Klasik hamamların yerini modern hamamlara bıraktığı günümüzde birçok otelin yanı sıra yeni yapılan lüx evlerde de bu kültür yeniden canlılık kazanarak oldukça artmış durumda. Osmanlı'dan günümüze ulaşan hamamlar tarih boyunca binlerce aktivite ve eğlenceye de sahne oldu. Yakın zamandaki geçmişde oğluna kız bakan anneler hamamlarda kızların boy ve poslarını incelerdi. Yeni gelinlere hamam eğlencesi yapılır, çeşitli yemeklerle ziyafet için mahalle komşuları hamamda buluşurdu. Temizlenmek dışında birçok aktiviteninde gerçekleştirildiği hamamların tarihi ve kültürel özelliklerini sizler için araştırarak bir araya getirdik. İşte hamamın kültürümüzdeki önem ve değeri;

Yazarlar Birliği, Kurucu Başkan Mehmet Doğan’ı andı Yazarlar Birliği, Kurucu Başkan Mehmet Doğan’ı andı

Hamam tarihi

Sivil mimarimizin önemli ve üzerinde yeterince durulmamış müesseselerden biri de hamamdır. Sanat ve mimarlık bakımından büyük bir önemi bulunan hamamlar, kültür tarihi açısından da önem arz eder. Tarihi hamam kültüründen bahsedildiğinde akla ilk gelen Osmanlı hamam kültürüdür. Hamamın geçmişi binlerce yıl geçmişe dayanmaktadır. Dünyadaki ilk hamamın MÖ 2500 senesinde Dravidler tarafından inşa edilip kullanılmaya başlandığı düşünülmektedir. Hamam mimarisi ve kültürü söz konusu olduğunda Yunan, Roma, Bizans, Osmanlı ve Türk hamamları öne çıkar. Yüzlerce yıldan beri bölgelere ve işlevine uygun şekilde inşa edilen hamamlar, çeşitli özelliklere sahiptir.
‘’Hamam’’ kelimesi Arapçada banyo, İbranicede ise sıcak anlamına gelmektedir. Yıkanma ve arınma yeri olarak bilinen hamamlar, kullanıldıkları medeniyete göre çeşitli kültürel kodlara sahip olmuştur.

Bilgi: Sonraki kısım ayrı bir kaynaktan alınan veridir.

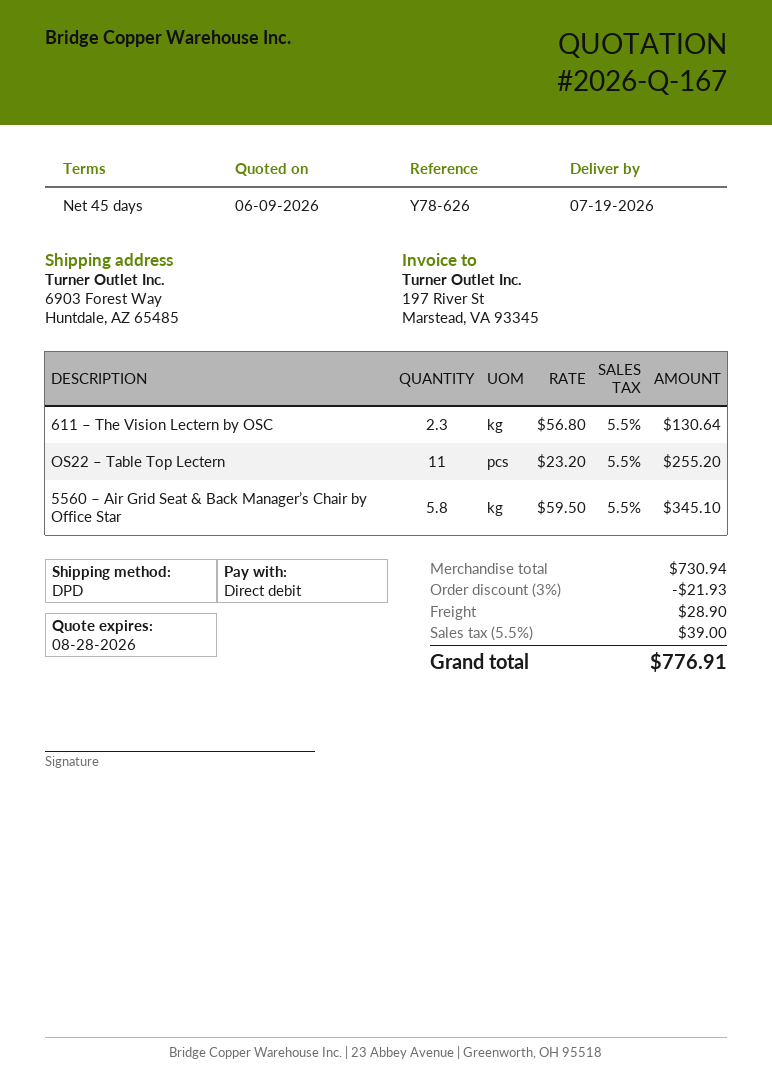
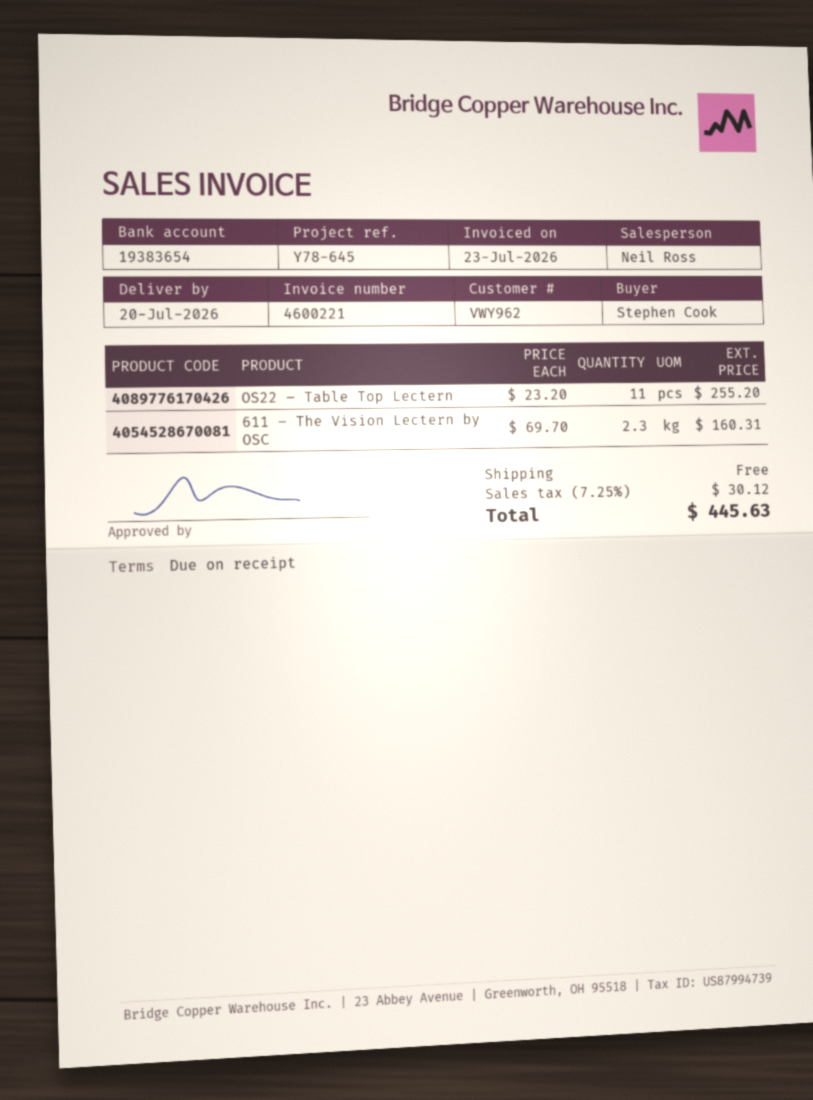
delivery date: 2026-07-19 -> 2026-07-20
payment terms: 45 days -> on receipt
reference: Y78-626 -> Y78-645
611 – The Vision Lectern by OSC: 2.3 x 56.80 = 130.64 -> 2.3 x 69.70 = 160.31
5560 – Air Grid Seat & Back Manager’s Chair by Office Star: 5.8 x 59.50 = 345.10 -> none
discount: 3% = 21.93 -> none
shipping: 28.90 -> 0.00
tax: 5.5% = 39.00 -> 7.25% = 30.12
total: 776.91 -> 445.63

Kubbe ve diğer bazı mimari özellikleri ile camiyi andırır. Bu müesseselerin iç dizaynı ve mimari organları itibariyle, gayet sade olanları olduğu gibi, çok muhteşem olanları da vardır. Günümüzde gerek Osmanlı öncesi ve gerek Osmanlı dönemi Türkiyesine bakıldığı zaman, pek çok hamam harabesi görülebilir. Kendilerinden önceki Müslüman devletlerin geleneğini çok iyi değerlendiren Osmanlılar, idareyi ele alır almaz her tarafta hayır tesisleri kurmaya başladılar. Özel bir mimari tarza sahip bulunan hamamlardaki iç yapının önemli kısımları genellikle câmegâh (soyunma yeri), soğukluk (kurulanma ve peştamal değiştirme yeri) ve sıcaklık (yıkanma yeri) adı verilen bölümlerdir.

Geleneksel Türk Hamamlarında bölümler

• Camegah (soyunma yeri)
• Soğukluk (peştamal değiştirilen ve kurutma işlemi yapılan yer)
• Sıcaklık (yıkanılan yer)
bölümlerinden oluşmaktadır. Gündelik hayatın vazgeçilmez bir öğesi olan hamamlar, bedensel ve ruhsal arınmanın sağlandığı yerler olarak varlığını sürdürmektedir.
Anadolu'da Cuma akşamları, düğün günleri ve dini bayramların arife günleri hamama gitme geleneği halen sürdürülmektedir. Kadınların da erkekler kadar ilgi gösterdikleri hamamlar, özellikle bayram arefelerinde yaşanan yoğunluk nedeniyle sabaha kadar açık tutulurlar. 

Tarihte ilk hamamlar

Tarihte ilk hamamın M.Ö. 2500 yılında Dravidler tarafından yapıldığı bilinmekte. Geleneksel hamam mimarisi Yunan medeniyetinde sıklıkla karşımıza çıkar. Roma -Bizans dönemindeki hamamlara Lavatrina ve Balneya gibi isimler verilirken, bu kültür zaman içinde evrilerek Osmanlı mimarisi ile gelişmiş ve Türk hamamı tarzına kavuşmuştur.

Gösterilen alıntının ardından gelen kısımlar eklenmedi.